In this 30-hour hands-on course trainees learn how to read, clean, visualize and analyze data effectively using Python and its powerful free libraries Pandas, Seaborn, Scipy, Numpy, Matplotlib, and Statsmodels. They also learn how to interpret the results and use them to make predictions. 

Prerequisites

This course has Python Fundamentals as a prerequisite.

Learning Outcomes

Trainees will be able to:

  • Import data from CSV files and clean data.
  • Enter data into Pandas data frames, manipulate data frames.
  • Calculate variance and standard deviation.
  • Visualize data using scatterplots.
  • Use Seaborn to display the regression and residual plots.
  • Discuss the residual plot as part of regression analysis.
  • Make predictions based on the results of simple linear regression analysis.
  • Display boxplots with Seaborn and interpret them.
  • Plot histograms with Pandas.
  • Calculate the Pearson coefficient of correlation R (R-value).
  • Visualize correlation graphically via heatmaps.
  • Describe the purpose of using the R-squared value, and its advantages over the R-value.
  • Distinguish between continuous, discrete and categorical random variables.
  • Calculate the P-value and the standard error of the estimate using Scipy and interpret the results.
  • Interpret data using the statistical hypothesis testing and the null hypothesis.
  • Use training and testing datasets to make predictions.
  • Perform multiple linear regression using Statsmodels.
  • Make predictions based on multiple linear regression.
  • Evaluate variable independence in multiple linear regression based on multicollinearity.
  • Perform logistic regression with Seaborn and Statsmodels.
  • Recognize when the results of logistic regression are wrong.

Equipment Requirements

Computer, laptop or tablet with Internet access, web browser, and email.

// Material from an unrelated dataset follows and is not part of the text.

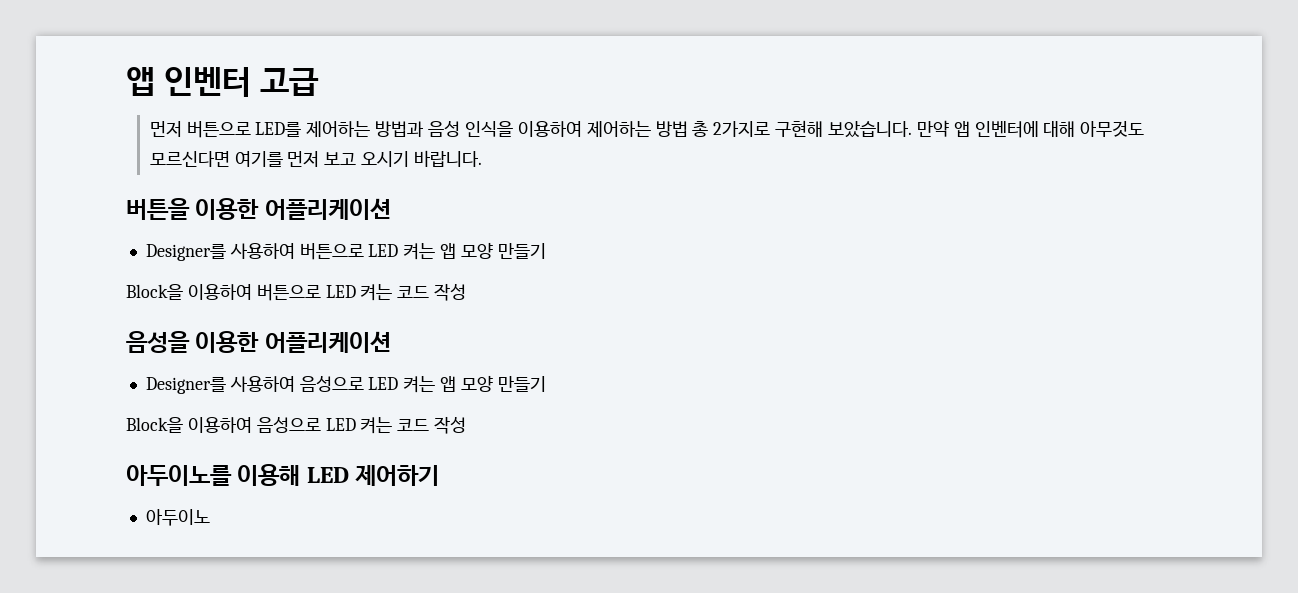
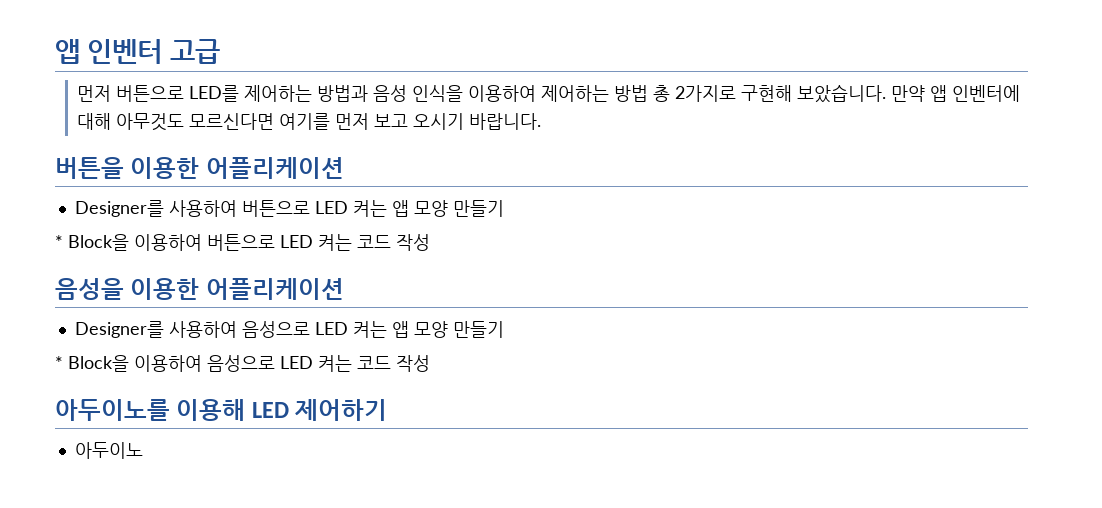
(546, 251) none -> [55,235,63,248] *
(546, 384) none -> [55,356,63,369] *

Course Structure and Length

The course is self-paced, and trainees practice each skill or concept as they go. Automatic feedback is built into the course for both practices and quizzes.

The course is one Unit divided into five Sections.  Each Section consists of 7 instructional/practice levels, a quiz, and a master (proficiency) level. Trainees can return to any level or quiz for review.

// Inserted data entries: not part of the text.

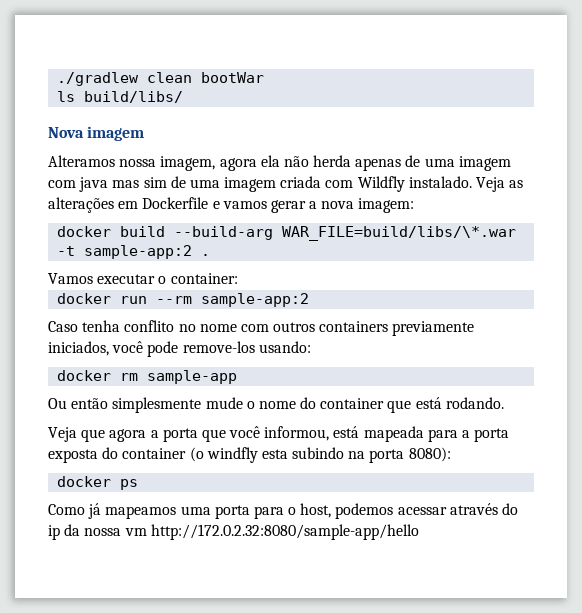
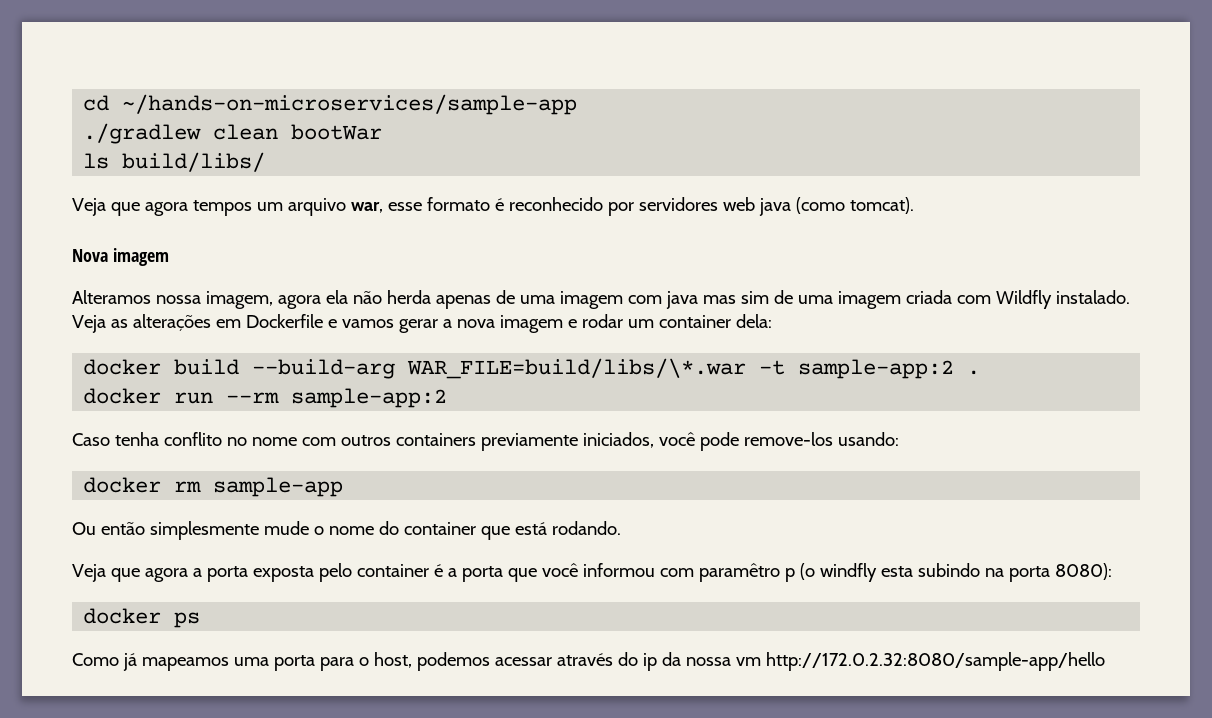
(57, 79) none -> [83,94,578,115] cd ~/hands-on-microservices/sample-app //
(184, 97) none -> [72,197,914,216] // Veja que agora tempos um arquivo war, esse formato é reconhecido por servidores web java (como tomcat).
[358,198,415,213] imagem: -> [499,314,772,333] imagem e rodar um container dela:
[48,273,238,284] // Vamos executar o container: -> (981, 372) none
[201,426,510,442] [48,447,187,463] que você informou, está mapeada para a porta exposta do container -> [252,563,795,582] exposta pelo container é a porta que você informou com paramêtro p

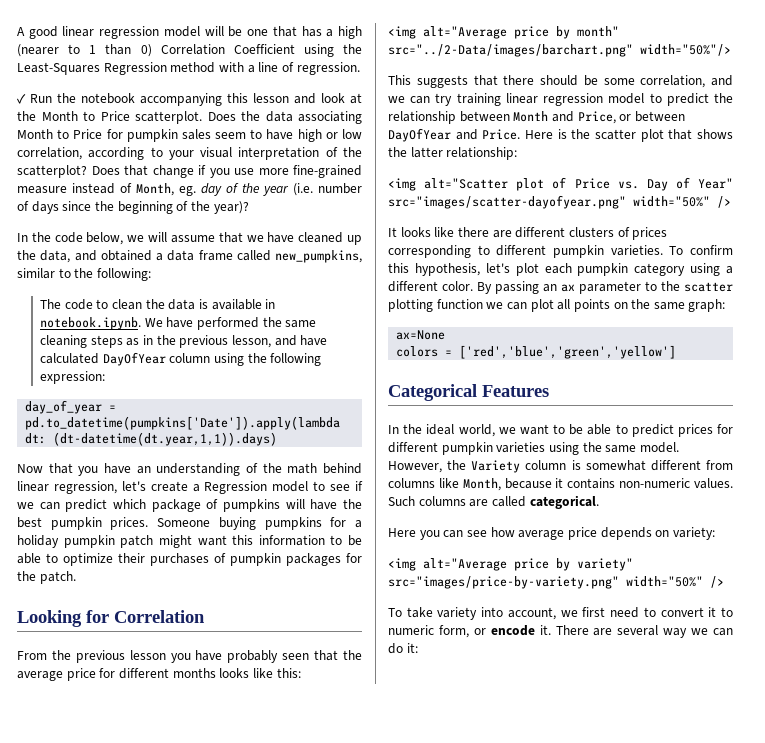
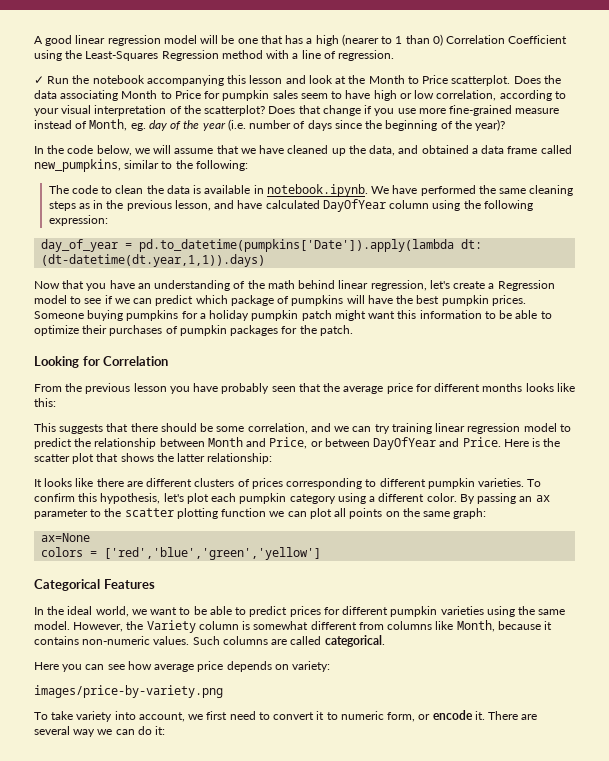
[388,26,619,39] [388,44,731,57] // <img alt="Average price by month" src="../2-Data/images/barchart.png" width="50%"/> -> (56, 402) none
[388,177,733,191] [388,195,731,209] // <img alt="Scatter plot of Price vs. Day of Year" src="images/scatter-dayofyear.png" width="50%" /> -> (273, 458) none
[388,558,633,571] [388,576,724,589] <img alt="Average price by variety" src="images/price-by-variety.png" width="50%" /> -> [34,685,223,698] images/price-by-variety.png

This table illustrates the course structure as units, sections, and levels.

While learning skills in this course, trainees can practice queries and create portfolio artifacts with NCLab’s Python apps. They can use a project idea from NCLab or create their own. This independent practice develops their fluency and confidence as data analysts and programmers.

The time to complete this course is approximately 80 hours. Since the course is self-paced, the amount of time required to complete the course will vary from person to person. Trainees are responsible for learning both the tutorial content and the skills acquired through practice.

When taking this course as part of Data Analyst Career Training Program, at the end of this course, trainees complete a Capstone Project under the supervision of a Data Analytics instructor in order to graduate and obtain a career certificate.